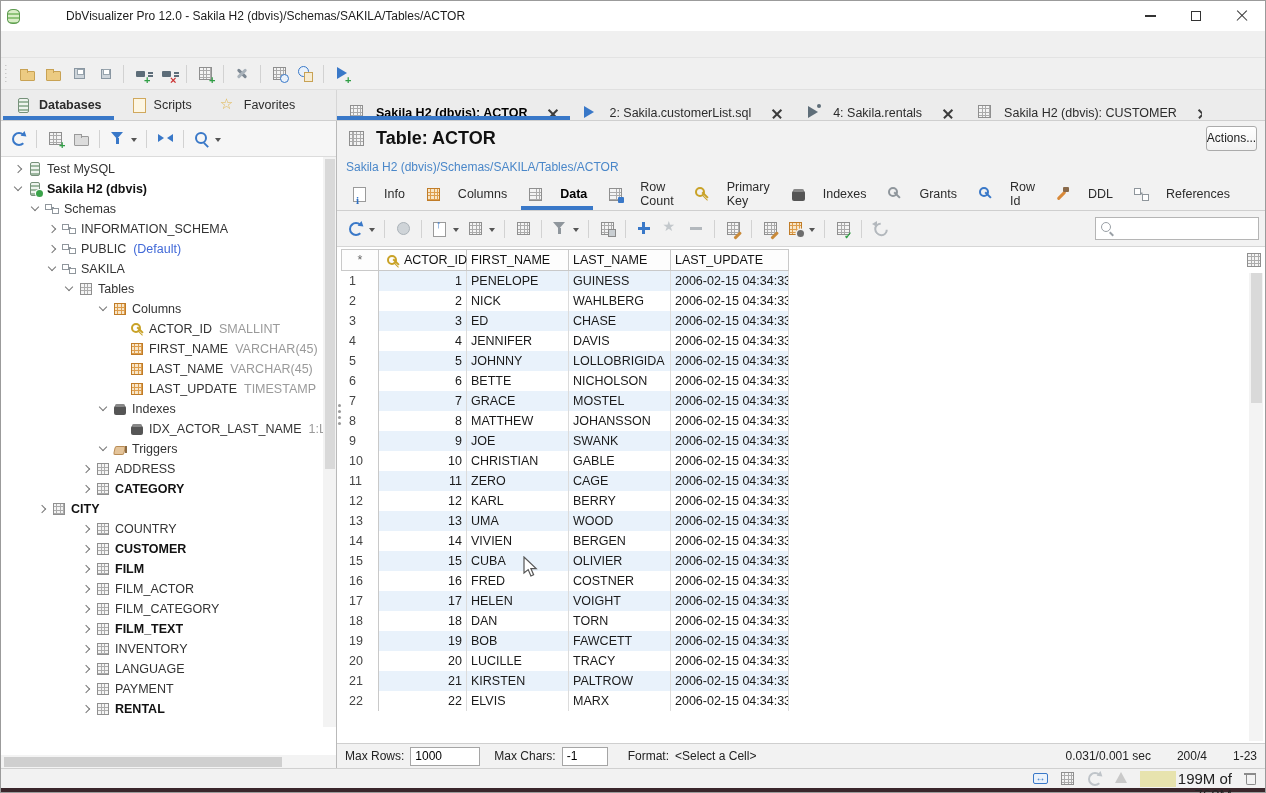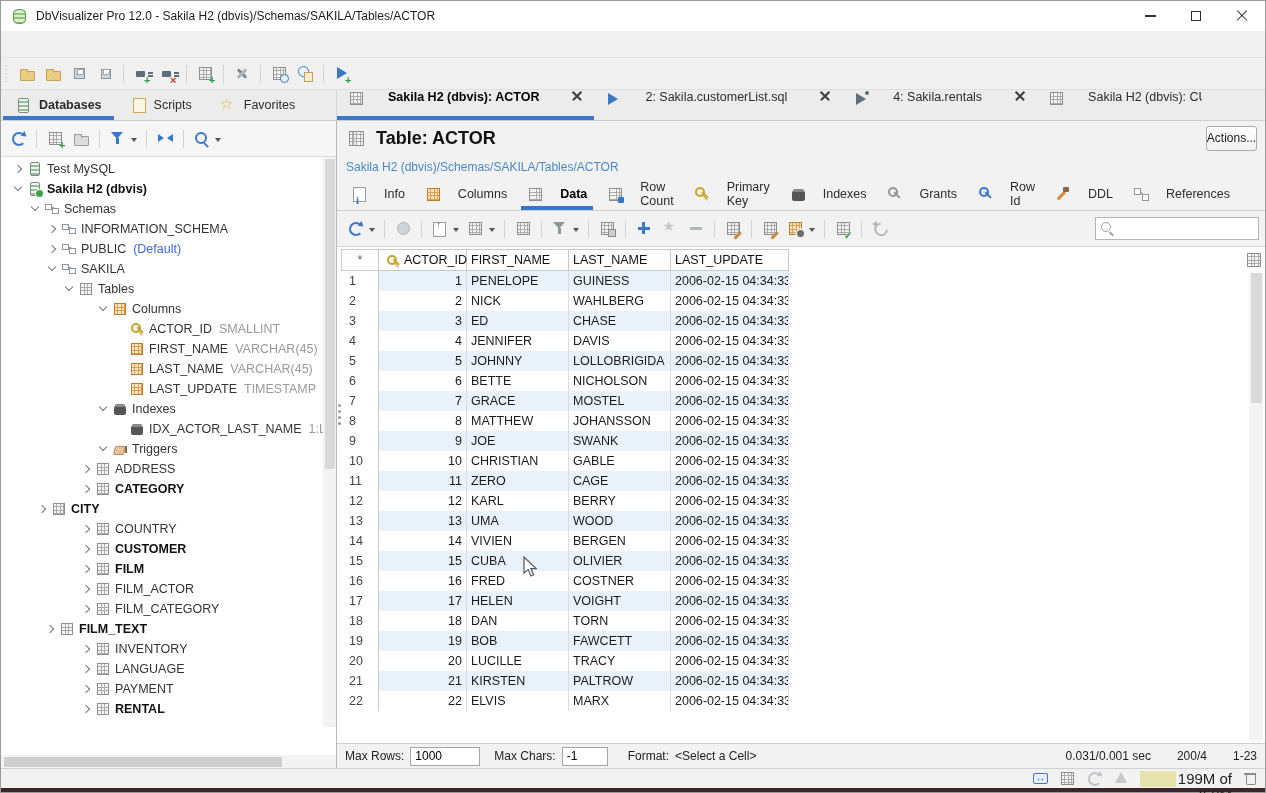"DbVisualizer Pro 12.0 - Sakila" .titlebar { gap: none -> 36px; padding-left: 10px -> 4px }
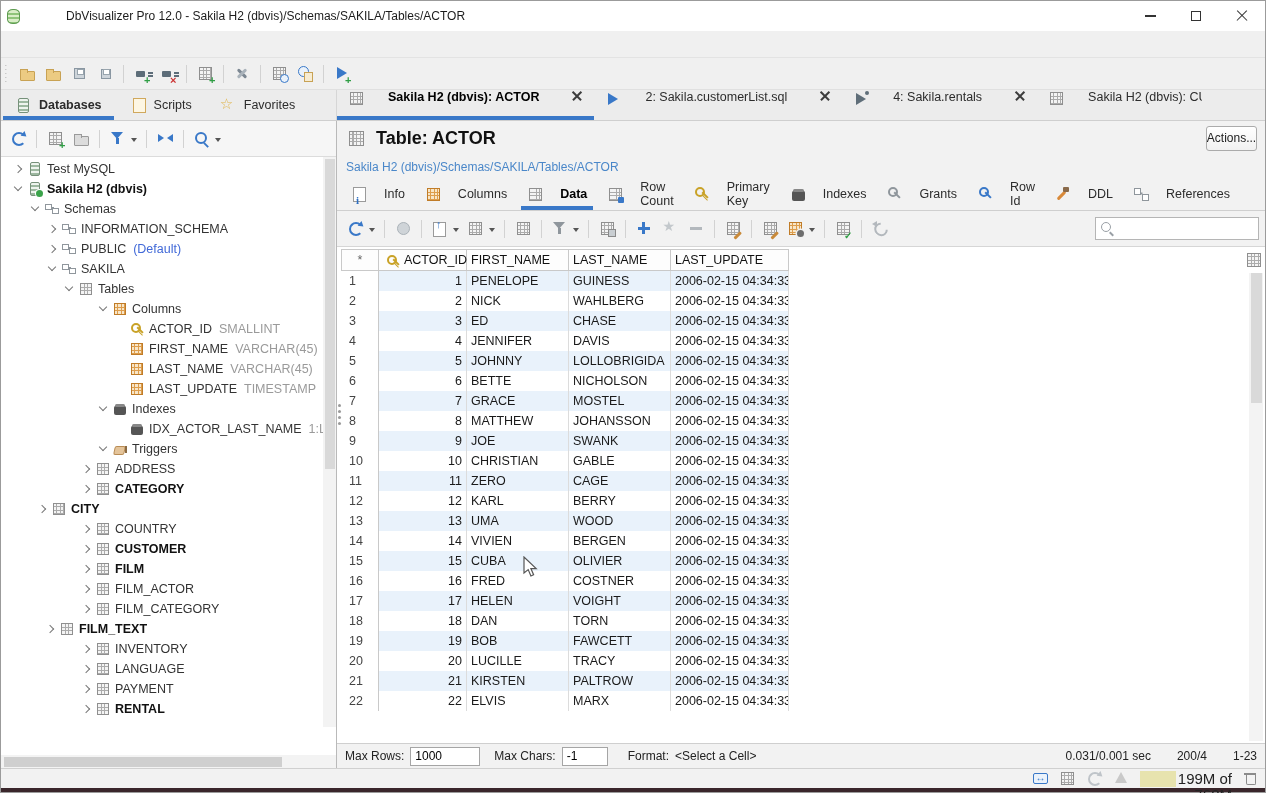"Sakila H2 (dbvis): ACTOR" .dtab { align-items: flex-start -> flex-end; gap: 23px -> 11px }
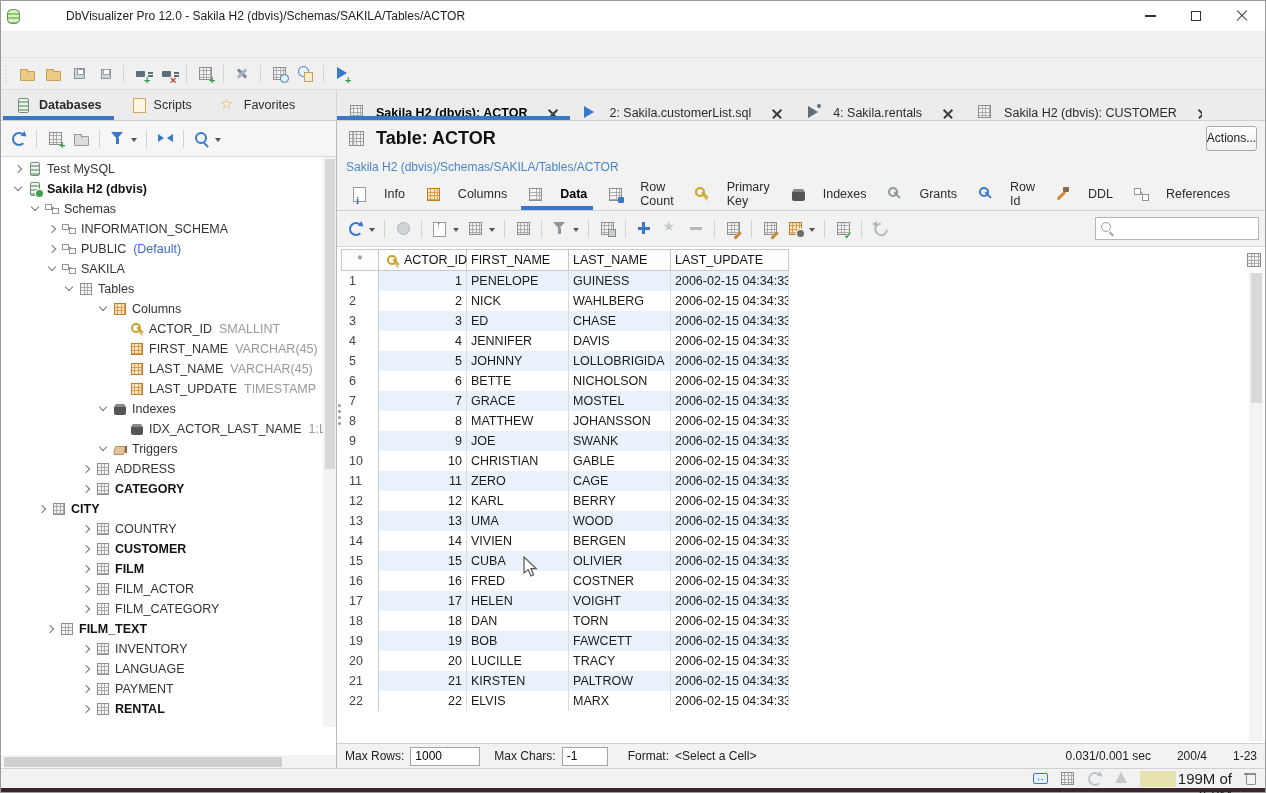"FILM_TEXT" div.t-row { padding-left: 42px -> 78px }
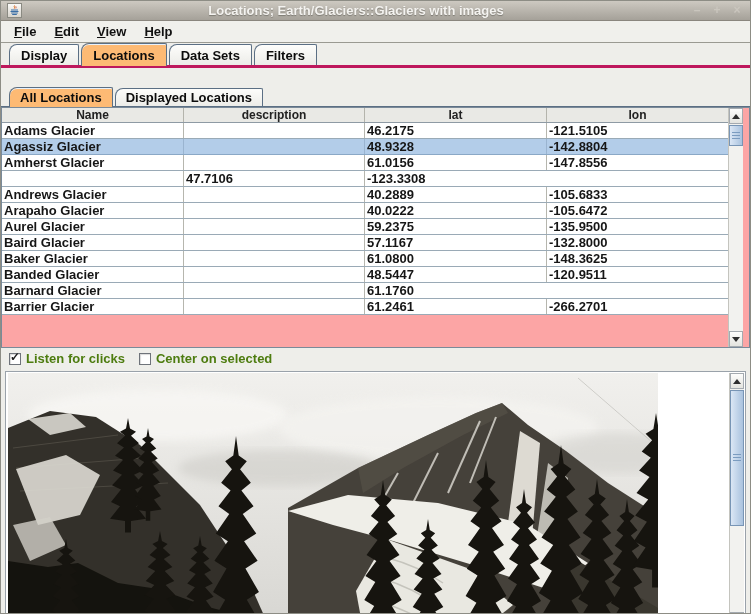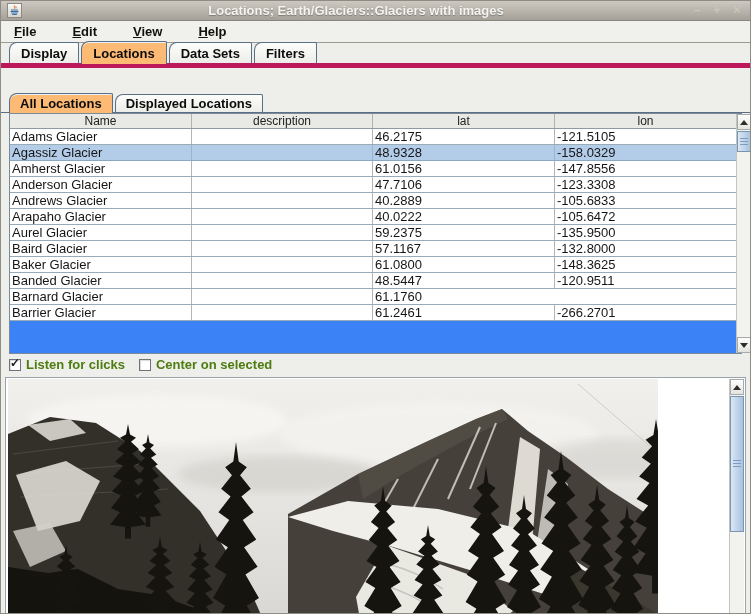"File" .menubar { gap: 18px -> 0 }
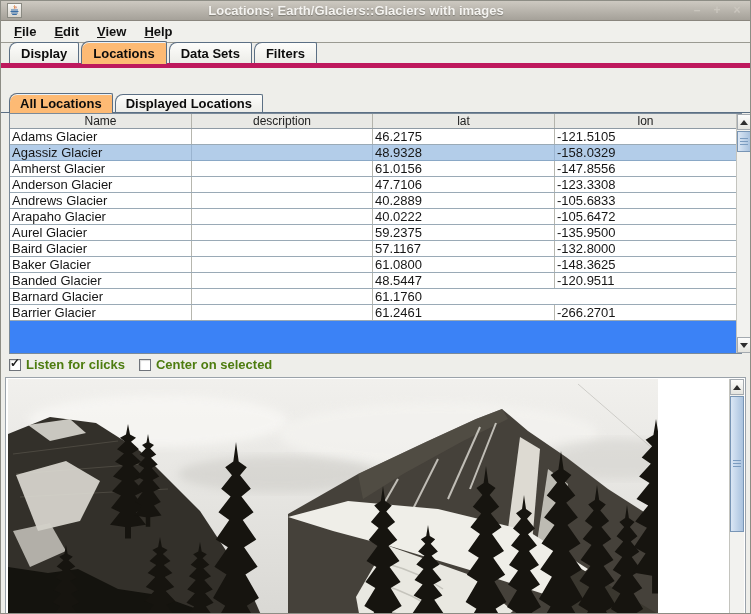"Display" .tabrow1 { border-bottom: 5px solid #be185d -> 3px solid #be185d }
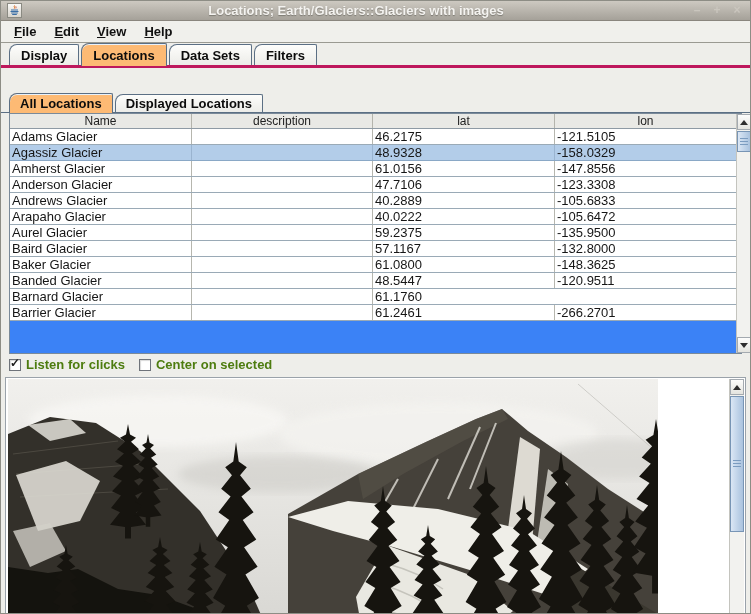"All Locations" .tabrow2 { margin-top: 9px -> 3px }
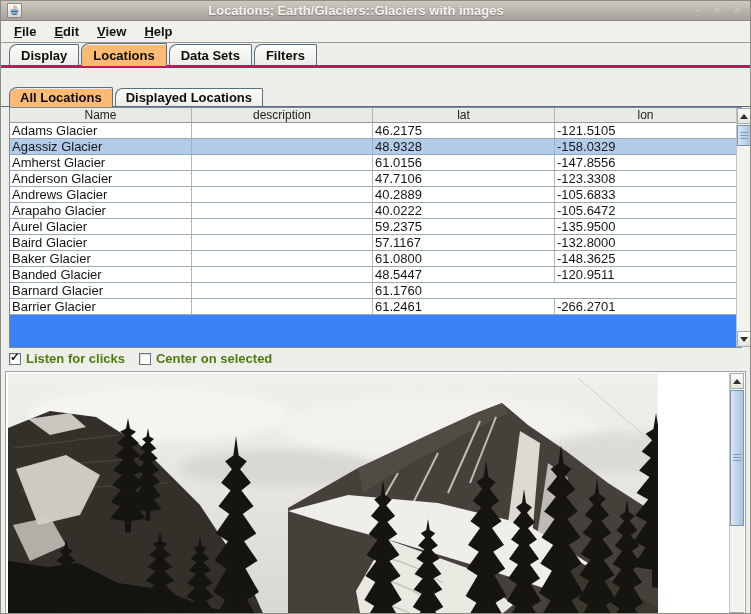"Name" .scrollpane { background: #3b82f6 -> #fca5a5; font-weight: none -> bold; margin: 0 8px -> 0 0 }
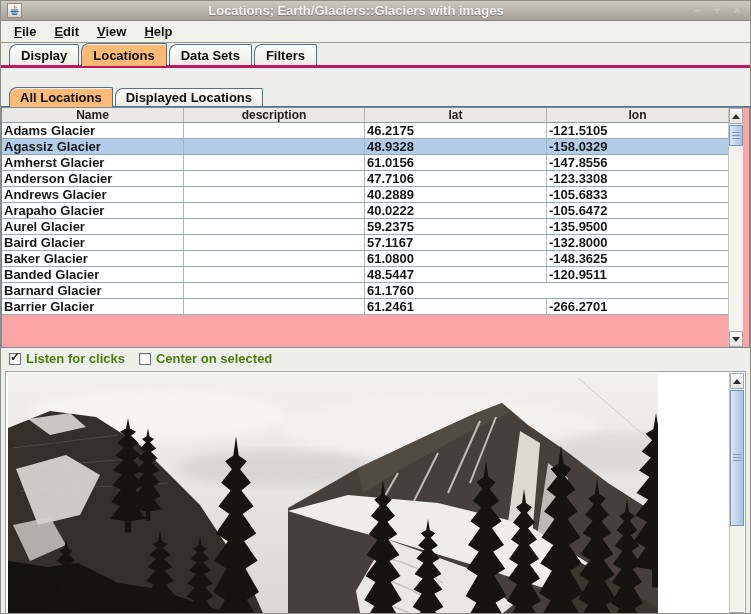"-158.0329" div.td { text: -158.0329 -> -142.8804 }
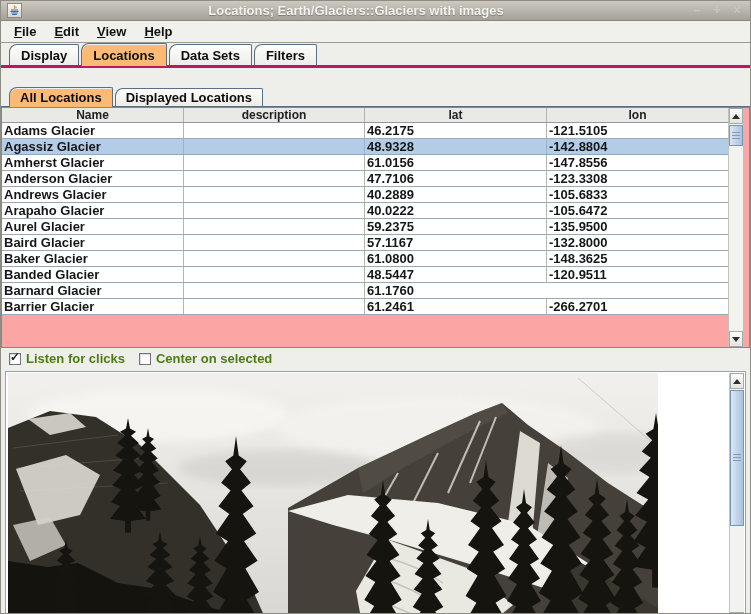"Anderson Glacier" div.td { html: <div>Anderson Glacier</div> -> none }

> **EXERCISE BRIEF**: The answer should be the full material above, printed exactly, with no pictures in it.

> **WRITTEN RESPONSE**:
"DbVisualizer Pro 12.0 - Sakila" .titlebar { gap: none -> 36px; padding-left: 10px -> 4px }
"Sakila H2 (dbvis): ACTOR" .dtab { align-items: flex-start -> flex-end; gap: 23px -> 11px }
"FILM_TEXT" div.t-row { padding-left: 42px -> 78px }
"File" .menubar { gap: 18px -> 0 }
"Display" .tabrow1 { border-bottom: 5px solid #be185d -> 3px solid #be185d }
"All Locations" .tabrow2 { margin-top: 9px -> 3px }
"Name" .scrollpane { background: #3b82f6 -> #fca5a5; font-weight: none -> bold; margin: 0 8px -> 0 0 }
"-158.0329" div.td { text: -158.0329 -> -142.8804 }
"Anderson Glacier" div.td { html: <div>Anderson Glacier</div> -> none }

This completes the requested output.